Pourquoi les services sont ils plus touchés que l’industrie en termes de trésorerie ?

Les services, notamment le transport, l’hébergement restauration et certains services d’information communication, supportent une structure de coûts fixes élevée et une forte sensibilité aux prix de l’énergie. Lorsque les prix d’achat augmentent plus vite que les prix de vente, la marge se compresse rapidement et la trésorerie se dégrade. L’industrie bénéficie actuellement de carnets de commandes mieux orientés, ce qui compense partiellement la hausse des coûts et stabilise la situation de trésorerie, même si certains segments industriels restent fragiles et exposés à un retournement de la demande.

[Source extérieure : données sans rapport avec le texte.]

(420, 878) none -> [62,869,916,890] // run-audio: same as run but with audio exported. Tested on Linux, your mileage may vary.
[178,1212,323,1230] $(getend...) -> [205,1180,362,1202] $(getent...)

Quels leviers un DAF peut il activer en priorité face à une trésorerie sous tension ?

Un directeur financier doit d’abord sécuriser la visibilité à court terme via un plan de trésorerie hebdomadaire et un stress test sur plusieurs scénarios de conjoncture. Les leviers prioritaires incluent la renégociation des conditions bancaires, l’optimisation des stocks de produits, l’ajustement des prix de vente et la revue des délais de paiement clients et fournisseurs. Les dispositifs publics de report de cotisations et d’étalement fiscal peuvent compléter ces actions, mais ne doivent pas se substituer aux mesures structurelles visant à améliorer durablement la rentabilité et le besoin en fonds de roulement, en particulier dans les services les plus exposés.

Comment utiliser les enquêtes de la Banque de France et de Rexecode dans le pilotage financier ?

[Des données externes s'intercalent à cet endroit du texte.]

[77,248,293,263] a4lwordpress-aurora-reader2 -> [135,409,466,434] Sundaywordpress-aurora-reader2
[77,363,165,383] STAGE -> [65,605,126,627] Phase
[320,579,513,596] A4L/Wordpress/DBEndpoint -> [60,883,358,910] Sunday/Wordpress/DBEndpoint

Les enquêtes de conjoncture de la Banque de France et de Rexecode fournissent des soldes d’opinion sectoriels sur l’activité, les prix et la trésorerie, qui servent de repères pour situer l’entreprise par rapport à son secteur. Un directeur financier peut intégrer ces indicateurs dans un tableau de bord mensuel, en les comparant à la situation interne de trésorerie et aux ratios clés de l’entreprise. Cette comparaison permet de détecter les écarts anormaux et d’anticiper les retournements de conjoncture, en déclenchant si nécessaire des plans d’action ciblés sur les segments les plus exposés, et en ajustant les hypothèses budgétaires en cours d’année.

Faut il ajuster la structure de financement en fonction de la conjoncture de trésorerie ?

La structure de financement doit être adaptée à la fois au profil de trésorerie de l’entreprise et à la conjoncture sectorielle. Lorsque la trésorerie est durablement tendue dans les services, il peut être nécessaire de renforcer les lignes court terme et de sécuriser des financements de campagne. Dans l’industrie, une conjoncture plus favorable peut au contraire être l’occasion de transformer une partie des financements court terme en dettes moyen terme, afin de réduire la vulnérabilité aux chocs de liquidité, tout en conservant une flexibilité suffisante pour absorber un éventuel retournement de cycle et en respectant les contraintes de covenants financiers.